- [Task brief]: Out of all the lines below, count those with the word "overflow". Give the number only.

- [Excerpted data]:

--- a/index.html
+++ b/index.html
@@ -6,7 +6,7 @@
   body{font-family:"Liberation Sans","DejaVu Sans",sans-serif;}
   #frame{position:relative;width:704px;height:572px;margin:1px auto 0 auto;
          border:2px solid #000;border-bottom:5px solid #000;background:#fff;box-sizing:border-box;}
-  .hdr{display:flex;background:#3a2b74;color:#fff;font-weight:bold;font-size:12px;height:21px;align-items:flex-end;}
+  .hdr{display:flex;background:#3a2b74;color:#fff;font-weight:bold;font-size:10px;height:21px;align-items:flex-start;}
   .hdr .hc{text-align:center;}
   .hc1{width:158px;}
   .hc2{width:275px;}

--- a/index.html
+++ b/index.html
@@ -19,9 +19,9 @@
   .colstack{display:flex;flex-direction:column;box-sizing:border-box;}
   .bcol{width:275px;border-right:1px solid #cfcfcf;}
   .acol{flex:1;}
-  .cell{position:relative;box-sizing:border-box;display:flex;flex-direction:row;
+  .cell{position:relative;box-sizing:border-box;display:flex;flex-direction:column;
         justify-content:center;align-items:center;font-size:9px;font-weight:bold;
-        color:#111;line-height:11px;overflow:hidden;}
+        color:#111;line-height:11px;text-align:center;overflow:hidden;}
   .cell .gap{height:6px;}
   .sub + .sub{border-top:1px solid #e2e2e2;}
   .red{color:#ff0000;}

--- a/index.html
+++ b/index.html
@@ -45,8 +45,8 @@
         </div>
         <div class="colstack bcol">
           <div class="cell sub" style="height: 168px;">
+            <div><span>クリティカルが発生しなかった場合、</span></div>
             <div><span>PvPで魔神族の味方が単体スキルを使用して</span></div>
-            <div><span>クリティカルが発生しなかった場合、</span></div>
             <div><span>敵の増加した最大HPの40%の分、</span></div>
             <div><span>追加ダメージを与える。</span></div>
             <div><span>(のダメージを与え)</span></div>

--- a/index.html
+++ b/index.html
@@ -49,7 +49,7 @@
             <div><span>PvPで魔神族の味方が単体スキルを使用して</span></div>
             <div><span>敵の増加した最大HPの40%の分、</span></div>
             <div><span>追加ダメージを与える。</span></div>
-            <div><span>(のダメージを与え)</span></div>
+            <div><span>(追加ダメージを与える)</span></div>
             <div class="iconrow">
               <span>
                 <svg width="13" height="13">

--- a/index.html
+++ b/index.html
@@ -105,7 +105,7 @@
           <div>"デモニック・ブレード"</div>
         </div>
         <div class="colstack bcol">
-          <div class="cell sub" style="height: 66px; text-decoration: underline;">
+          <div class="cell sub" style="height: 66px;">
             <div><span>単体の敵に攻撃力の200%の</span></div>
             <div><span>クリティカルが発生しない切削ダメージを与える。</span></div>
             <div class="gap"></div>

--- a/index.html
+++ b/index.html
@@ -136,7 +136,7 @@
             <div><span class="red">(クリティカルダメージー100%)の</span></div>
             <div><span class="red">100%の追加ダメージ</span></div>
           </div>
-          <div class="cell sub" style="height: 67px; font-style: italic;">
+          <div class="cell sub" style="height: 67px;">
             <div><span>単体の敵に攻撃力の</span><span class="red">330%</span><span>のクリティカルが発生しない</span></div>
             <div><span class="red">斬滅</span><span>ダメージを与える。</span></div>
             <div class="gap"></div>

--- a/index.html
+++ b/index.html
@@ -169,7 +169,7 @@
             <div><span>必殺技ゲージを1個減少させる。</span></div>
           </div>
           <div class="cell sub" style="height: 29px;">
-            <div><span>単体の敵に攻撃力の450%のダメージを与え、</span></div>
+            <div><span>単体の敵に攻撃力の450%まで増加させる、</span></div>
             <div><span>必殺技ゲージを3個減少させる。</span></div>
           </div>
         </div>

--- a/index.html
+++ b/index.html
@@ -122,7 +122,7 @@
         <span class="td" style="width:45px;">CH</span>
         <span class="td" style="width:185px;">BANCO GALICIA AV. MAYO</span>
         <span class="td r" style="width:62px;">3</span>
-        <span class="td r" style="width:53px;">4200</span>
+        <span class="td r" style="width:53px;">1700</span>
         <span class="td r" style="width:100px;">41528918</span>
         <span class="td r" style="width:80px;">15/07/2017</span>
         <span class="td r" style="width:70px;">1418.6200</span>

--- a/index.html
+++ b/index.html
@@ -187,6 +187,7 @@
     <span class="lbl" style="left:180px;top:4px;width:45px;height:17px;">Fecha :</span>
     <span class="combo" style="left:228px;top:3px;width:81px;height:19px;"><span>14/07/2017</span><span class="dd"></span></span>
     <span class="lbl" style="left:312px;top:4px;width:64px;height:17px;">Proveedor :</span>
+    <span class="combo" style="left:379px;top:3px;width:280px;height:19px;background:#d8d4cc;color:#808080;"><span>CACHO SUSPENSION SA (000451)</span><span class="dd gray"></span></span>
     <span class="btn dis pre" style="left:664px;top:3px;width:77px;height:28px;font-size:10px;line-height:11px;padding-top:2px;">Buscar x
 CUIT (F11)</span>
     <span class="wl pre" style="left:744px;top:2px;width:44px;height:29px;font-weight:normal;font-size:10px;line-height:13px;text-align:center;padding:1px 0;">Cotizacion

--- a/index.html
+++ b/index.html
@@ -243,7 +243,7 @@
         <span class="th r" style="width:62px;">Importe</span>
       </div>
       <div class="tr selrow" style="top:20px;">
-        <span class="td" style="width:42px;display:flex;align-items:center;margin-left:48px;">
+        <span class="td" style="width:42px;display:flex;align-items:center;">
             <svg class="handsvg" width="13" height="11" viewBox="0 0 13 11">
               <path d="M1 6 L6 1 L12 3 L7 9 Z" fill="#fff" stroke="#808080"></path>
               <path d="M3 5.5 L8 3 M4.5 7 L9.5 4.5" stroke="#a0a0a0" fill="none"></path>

- [Answer below]: 2